- WHAT THIS TASK INVOLVES -
Begin at the line below that contains "Blush Hybrid Onion: 9" and write out every line from there to the end of the entries, exactly.

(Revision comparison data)
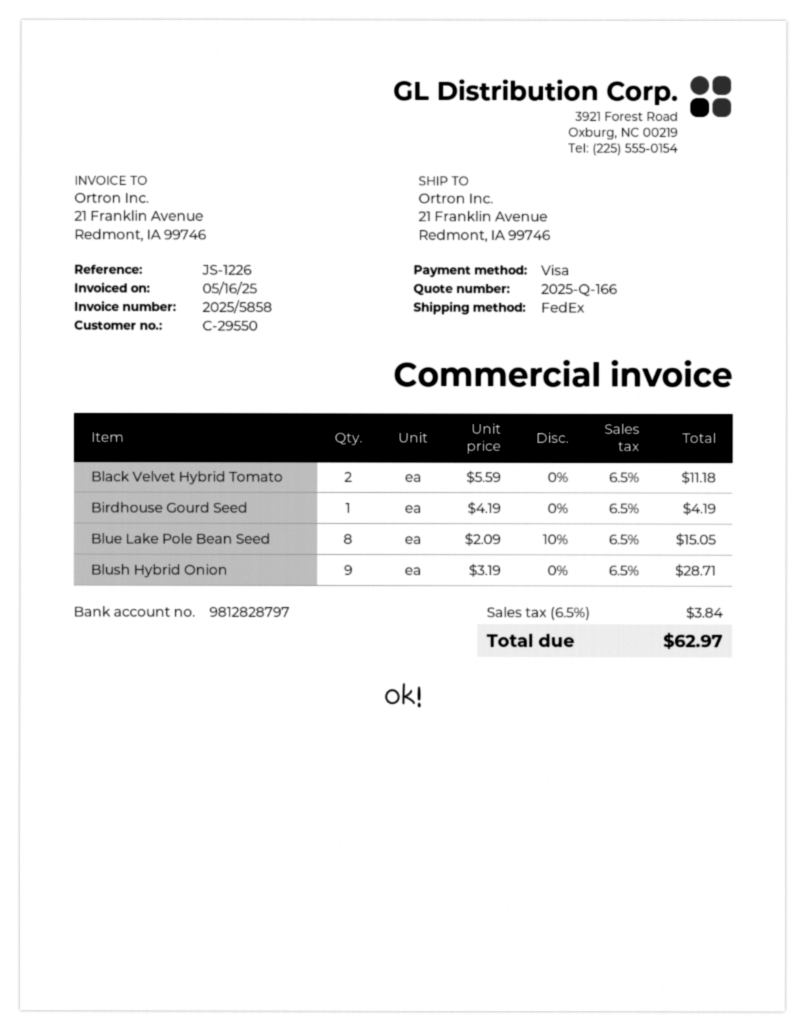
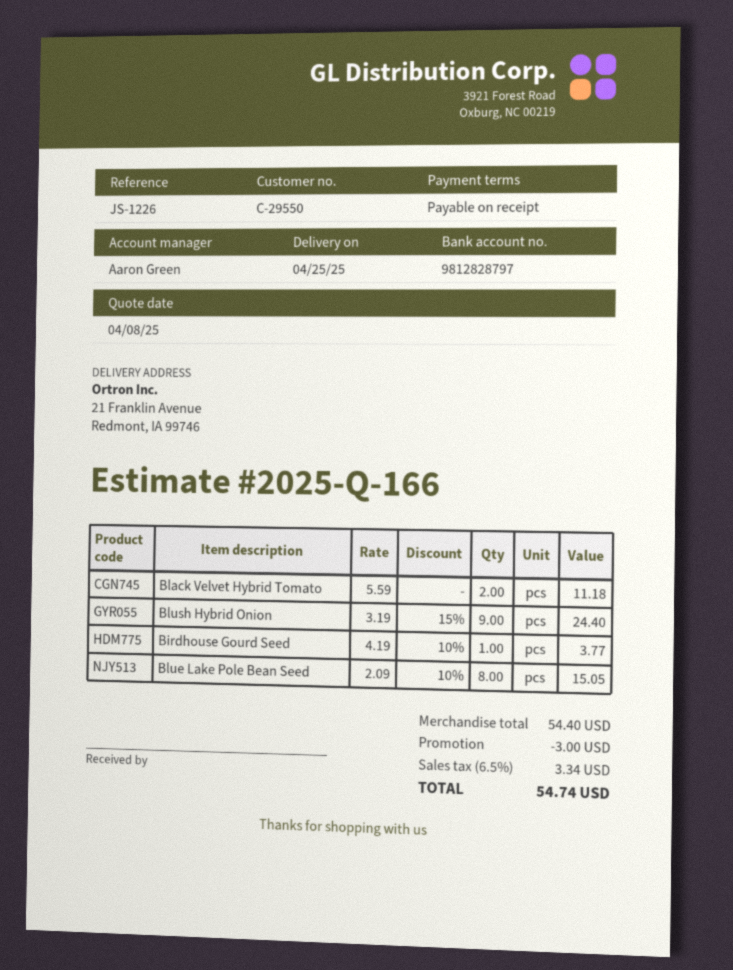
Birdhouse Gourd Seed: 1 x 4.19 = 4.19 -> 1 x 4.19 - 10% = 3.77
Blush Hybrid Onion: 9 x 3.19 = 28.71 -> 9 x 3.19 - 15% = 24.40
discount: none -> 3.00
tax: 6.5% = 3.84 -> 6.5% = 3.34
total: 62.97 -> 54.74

- WRITTEN SOLUTION -
Blush Hybrid Onion: 9 x 3.19 = 28.71 -> 9 x 3.19 - 15% = 24.40
discount: none -> 3.00
tax: 6.5% = 3.84 -> 6.5% = 3.34
total: 62.97 -> 54.74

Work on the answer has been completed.